### Task objective
Restate word for word the lines that begin the listing and end with the line holding "column Royalty |".

### Input material
-----

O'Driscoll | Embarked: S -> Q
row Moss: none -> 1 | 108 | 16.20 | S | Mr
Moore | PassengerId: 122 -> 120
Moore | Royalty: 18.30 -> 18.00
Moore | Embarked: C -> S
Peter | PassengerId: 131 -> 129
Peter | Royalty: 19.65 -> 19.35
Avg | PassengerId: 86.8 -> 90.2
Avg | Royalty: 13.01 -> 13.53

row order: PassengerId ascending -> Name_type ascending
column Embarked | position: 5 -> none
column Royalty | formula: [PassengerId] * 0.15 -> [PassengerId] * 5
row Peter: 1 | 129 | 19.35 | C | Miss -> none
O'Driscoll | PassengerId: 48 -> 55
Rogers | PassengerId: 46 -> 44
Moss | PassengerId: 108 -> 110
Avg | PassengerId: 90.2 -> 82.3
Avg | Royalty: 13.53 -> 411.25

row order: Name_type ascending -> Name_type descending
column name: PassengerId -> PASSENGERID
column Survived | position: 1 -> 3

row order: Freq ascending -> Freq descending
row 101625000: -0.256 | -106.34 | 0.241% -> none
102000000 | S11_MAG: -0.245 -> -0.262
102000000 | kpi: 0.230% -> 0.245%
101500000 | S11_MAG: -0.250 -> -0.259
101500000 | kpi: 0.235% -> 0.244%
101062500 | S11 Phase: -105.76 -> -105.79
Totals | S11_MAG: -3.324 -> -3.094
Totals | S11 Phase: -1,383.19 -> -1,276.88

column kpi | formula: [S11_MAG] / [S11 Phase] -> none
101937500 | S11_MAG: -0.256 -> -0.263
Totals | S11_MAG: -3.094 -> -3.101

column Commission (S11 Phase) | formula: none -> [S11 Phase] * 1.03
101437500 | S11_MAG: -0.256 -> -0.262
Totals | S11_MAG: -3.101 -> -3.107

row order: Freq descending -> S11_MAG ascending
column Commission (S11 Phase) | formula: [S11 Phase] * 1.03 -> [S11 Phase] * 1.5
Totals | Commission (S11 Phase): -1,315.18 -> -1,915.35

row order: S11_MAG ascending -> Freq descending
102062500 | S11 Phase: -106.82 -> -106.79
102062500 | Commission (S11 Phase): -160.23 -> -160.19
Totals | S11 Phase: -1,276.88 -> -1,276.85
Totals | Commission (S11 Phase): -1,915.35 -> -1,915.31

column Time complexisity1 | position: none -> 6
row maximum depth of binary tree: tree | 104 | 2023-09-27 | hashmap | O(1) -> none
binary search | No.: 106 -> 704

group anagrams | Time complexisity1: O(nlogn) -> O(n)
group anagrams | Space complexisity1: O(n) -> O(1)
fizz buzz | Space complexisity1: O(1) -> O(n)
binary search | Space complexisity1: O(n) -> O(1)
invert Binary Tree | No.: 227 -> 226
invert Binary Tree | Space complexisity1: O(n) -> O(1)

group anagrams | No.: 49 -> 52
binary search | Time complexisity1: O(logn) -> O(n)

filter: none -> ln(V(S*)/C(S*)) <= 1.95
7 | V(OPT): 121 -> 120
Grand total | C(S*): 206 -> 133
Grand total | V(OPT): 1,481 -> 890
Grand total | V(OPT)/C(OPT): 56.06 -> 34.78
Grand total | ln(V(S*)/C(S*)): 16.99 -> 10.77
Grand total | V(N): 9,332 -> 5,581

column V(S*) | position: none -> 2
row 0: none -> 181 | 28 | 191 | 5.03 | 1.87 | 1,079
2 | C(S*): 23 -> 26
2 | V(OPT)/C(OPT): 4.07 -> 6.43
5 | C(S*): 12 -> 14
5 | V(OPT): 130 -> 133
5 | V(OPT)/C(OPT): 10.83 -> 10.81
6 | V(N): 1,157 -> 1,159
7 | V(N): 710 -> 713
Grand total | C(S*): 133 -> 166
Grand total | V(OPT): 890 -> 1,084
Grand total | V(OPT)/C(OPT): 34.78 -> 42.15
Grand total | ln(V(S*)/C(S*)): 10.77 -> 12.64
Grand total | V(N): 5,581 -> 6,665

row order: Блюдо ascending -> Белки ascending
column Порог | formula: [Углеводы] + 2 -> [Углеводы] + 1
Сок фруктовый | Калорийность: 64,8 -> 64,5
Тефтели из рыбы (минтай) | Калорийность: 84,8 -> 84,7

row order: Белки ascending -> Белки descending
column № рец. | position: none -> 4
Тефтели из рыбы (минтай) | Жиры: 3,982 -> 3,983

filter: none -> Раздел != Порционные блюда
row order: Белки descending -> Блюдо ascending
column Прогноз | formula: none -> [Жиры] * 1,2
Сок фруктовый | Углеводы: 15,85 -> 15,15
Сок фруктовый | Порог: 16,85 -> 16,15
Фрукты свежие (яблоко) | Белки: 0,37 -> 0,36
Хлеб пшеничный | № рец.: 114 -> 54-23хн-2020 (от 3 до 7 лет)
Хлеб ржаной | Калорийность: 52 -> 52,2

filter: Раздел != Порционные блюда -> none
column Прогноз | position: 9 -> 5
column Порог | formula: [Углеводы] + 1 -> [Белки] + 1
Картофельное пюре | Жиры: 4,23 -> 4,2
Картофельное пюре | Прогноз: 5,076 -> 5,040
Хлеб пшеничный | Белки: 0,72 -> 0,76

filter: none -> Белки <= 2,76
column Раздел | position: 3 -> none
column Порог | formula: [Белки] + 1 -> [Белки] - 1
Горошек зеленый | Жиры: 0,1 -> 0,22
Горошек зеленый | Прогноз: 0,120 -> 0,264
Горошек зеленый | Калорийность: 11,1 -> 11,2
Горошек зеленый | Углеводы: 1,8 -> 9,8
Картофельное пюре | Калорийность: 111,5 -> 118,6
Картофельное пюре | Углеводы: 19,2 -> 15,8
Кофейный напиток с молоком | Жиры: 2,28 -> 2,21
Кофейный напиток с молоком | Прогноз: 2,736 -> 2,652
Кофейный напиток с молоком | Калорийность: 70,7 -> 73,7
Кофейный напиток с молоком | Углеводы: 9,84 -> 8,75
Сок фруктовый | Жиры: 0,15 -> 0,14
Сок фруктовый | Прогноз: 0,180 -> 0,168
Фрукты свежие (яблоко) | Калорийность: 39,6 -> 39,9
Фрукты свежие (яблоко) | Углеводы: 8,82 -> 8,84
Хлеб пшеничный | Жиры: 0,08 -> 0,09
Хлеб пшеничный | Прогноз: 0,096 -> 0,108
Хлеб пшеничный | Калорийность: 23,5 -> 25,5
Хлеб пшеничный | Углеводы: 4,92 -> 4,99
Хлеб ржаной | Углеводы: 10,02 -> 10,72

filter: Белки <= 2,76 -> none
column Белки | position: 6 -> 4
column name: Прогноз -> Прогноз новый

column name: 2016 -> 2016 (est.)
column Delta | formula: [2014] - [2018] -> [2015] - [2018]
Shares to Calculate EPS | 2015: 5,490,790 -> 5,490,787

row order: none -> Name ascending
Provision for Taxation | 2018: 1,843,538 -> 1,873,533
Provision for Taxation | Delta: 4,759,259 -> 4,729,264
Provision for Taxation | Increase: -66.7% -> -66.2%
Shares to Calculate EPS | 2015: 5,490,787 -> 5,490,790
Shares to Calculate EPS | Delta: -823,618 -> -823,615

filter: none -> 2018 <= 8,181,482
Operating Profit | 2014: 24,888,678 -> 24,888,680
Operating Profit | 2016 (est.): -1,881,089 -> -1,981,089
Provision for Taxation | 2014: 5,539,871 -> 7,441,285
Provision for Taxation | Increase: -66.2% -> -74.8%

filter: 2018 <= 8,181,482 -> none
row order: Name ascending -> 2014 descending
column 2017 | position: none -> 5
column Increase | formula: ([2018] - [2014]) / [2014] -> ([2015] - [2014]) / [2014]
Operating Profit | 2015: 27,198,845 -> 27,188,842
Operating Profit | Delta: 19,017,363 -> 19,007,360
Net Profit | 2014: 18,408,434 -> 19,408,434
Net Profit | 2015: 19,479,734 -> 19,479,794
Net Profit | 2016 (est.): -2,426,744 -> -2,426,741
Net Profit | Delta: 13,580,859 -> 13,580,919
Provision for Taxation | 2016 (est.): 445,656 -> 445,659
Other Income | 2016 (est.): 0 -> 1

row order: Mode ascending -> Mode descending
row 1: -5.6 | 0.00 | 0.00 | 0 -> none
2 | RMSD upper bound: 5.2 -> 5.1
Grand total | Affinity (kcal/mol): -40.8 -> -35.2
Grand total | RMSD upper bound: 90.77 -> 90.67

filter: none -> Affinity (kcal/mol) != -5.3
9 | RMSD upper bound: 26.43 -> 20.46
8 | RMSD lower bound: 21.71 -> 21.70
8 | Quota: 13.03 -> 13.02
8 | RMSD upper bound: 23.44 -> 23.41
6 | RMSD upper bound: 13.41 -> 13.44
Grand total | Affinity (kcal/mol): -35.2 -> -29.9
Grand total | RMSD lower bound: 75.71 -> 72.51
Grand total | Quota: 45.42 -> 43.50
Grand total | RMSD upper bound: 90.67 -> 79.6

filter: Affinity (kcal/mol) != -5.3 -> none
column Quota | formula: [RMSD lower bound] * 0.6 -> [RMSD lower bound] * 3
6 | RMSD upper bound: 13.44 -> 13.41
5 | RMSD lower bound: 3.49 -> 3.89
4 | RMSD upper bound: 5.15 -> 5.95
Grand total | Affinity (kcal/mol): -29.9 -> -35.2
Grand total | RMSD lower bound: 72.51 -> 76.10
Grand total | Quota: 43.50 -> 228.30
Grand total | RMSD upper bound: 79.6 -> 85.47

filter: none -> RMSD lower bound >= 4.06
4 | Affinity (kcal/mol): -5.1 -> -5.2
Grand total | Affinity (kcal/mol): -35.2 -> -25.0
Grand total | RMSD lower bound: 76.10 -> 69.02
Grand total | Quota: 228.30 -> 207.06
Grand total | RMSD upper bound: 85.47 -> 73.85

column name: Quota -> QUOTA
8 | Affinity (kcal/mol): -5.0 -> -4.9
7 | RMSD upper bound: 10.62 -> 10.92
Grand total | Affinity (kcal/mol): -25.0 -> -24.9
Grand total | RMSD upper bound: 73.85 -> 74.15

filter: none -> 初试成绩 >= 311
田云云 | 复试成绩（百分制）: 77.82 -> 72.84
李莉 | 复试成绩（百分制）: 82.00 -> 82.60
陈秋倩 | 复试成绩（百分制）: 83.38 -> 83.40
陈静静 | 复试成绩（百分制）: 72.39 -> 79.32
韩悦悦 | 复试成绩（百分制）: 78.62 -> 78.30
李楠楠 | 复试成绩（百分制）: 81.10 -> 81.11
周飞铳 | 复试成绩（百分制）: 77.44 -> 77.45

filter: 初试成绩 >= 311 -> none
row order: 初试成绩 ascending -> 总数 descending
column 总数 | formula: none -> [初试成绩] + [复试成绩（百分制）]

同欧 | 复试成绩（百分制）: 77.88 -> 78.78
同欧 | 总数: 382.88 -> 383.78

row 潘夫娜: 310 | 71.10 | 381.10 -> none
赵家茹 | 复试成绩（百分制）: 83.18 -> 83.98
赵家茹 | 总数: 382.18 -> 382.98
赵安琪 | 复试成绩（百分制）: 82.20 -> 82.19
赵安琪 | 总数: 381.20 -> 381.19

-----

### Solution to this task
O'Driscoll | Embarked: S -> Q
row Moss: none -> 1 | 108 | 16.20 | S | Mr
Moore | PassengerId: 122 -> 120
Moore | Royalty: 18.30 -> 18.00
Moore | Embarked: C -> S
Peter | PassengerId: 131 -> 129
Peter | Royalty: 19.65 -> 19.35
Avg | PassengerId: 86.8 -> 90.2
Avg | Royalty: 13.01 -> 13.53

row order: PassengerId ascending -> Name_type ascending
column Embarked | position: 5 -> none
column Royalty | formula: [PassengerId] * 0.15 -> [PassengerId] * 5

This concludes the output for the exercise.